Western (or Epizephyrian) Locri was located on the toe of Italy. The poet opens by asserting that he has forgotten his agreement to compose the ode. Since the victory (confirmed by P. Oxy. 222) was in 476, the same year that Ol. 1, 2, and 3 were composed for Hieron and Theron, it is likely that the more imposing commissions took precedence over this one for a boy victor. Pindar, however, promises interest (τόκος) on his overdue debt and atones with an especially rich ode that tells in loving detail of Heracles’ founding of the Olympic games, the first contests held there, and the celebrations that followed. Indeed, its lateness makes it all the more appreciated for the immortality it confers on the victor.

Acknowledging that the ode is late, the poet invokes the Muse and Truth to help absolve him from blame (1–6). In recompense, he will pay interest on his debt by praising the Western Locrians, who appreciate strict dealing, poetry, and martial prowess (7–15). After a reference to Heracles’ difficulties in defeating Cycnus, he advises Hagesidamus to be grateful to his trainer Ilas, who sharpened his natural talents (15–21). Yet effort is also required for victory (22–23).

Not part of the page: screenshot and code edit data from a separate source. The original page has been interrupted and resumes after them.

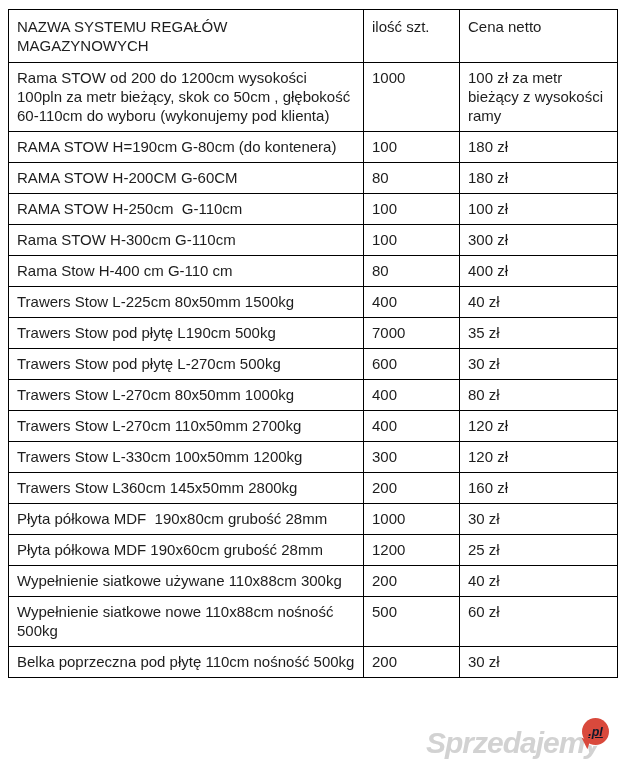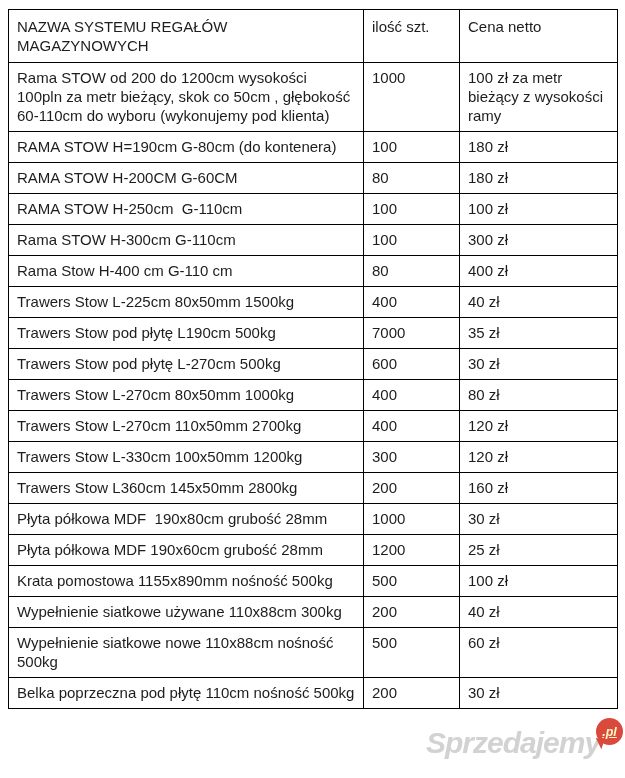--- a/index.html
+++ b/index.html
@@ -197,11 +197,6 @@
         <td>25 zł</td>
       </tr>
       <tr>
-        <td>Krata pomostowa 1155x890mm nośność 500kg</td>
-        <td>500</td>
-        <td>100 zł</td>
-      </tr>
-      <tr>
         <td>Wypełnienie siatkowe używane 110x88cm 300kg</td>
         <td>200</td>
         <td>40 zł</td>

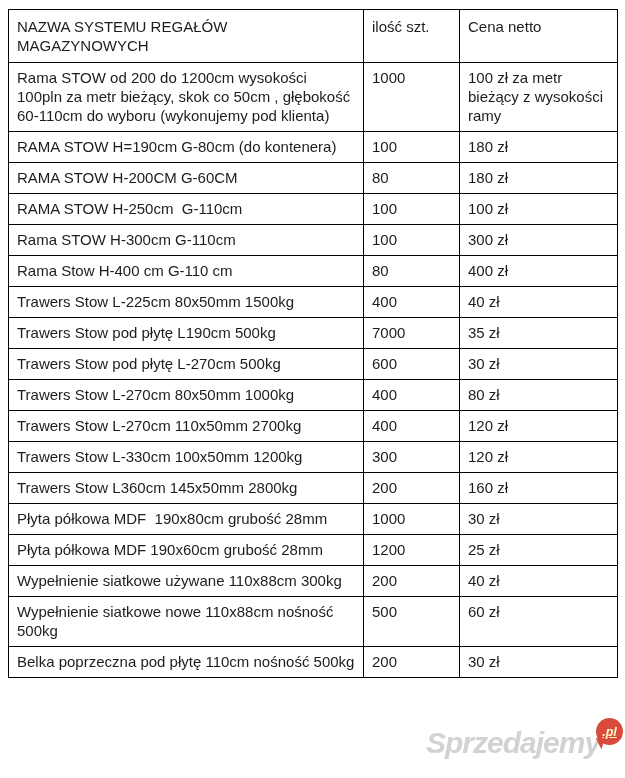--- a/index.html
+++ b/index.html
@@ -75,13 +75,13 @@
   }
   .wm-badge {
     position: absolute;
-    left: 170px;
+    left: 156px;
     top: 2px;
     width: 27px;
     height: 27px;
     border-radius: 50%;
     background: #d9493c;
-    color: #fef9c3;
+    color: #0f172a;
     font-size: 12.5px;
     font-weight: bold;
     font-style: italic;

The poet is inspired by the ordinances of Zeus (probably those governing the festival in his honor) to tell of the



founding of the Olympic games by Heracles, established with the spoils he had taken when he destroyed the city of Augeas, who refused to pay Heracles for cleansing his stables (24–51). He recounts that the Fates and Time attended the initial festival, catalogs the winners of the six events, and concludes with the festivities and victory songs that followed in the evening (52–77). Accordingly, the poet offers the present ode, which, although late, is all the more welcome—like a son finally born to an old man with no heirs (78–93). Pindar assures Hagesidamus that this ode will preserve his fame, reiterates his praise of the Western Locrians, and implies that through his verses Hagesidamus, like another Ganymede, will become immortal (93–105).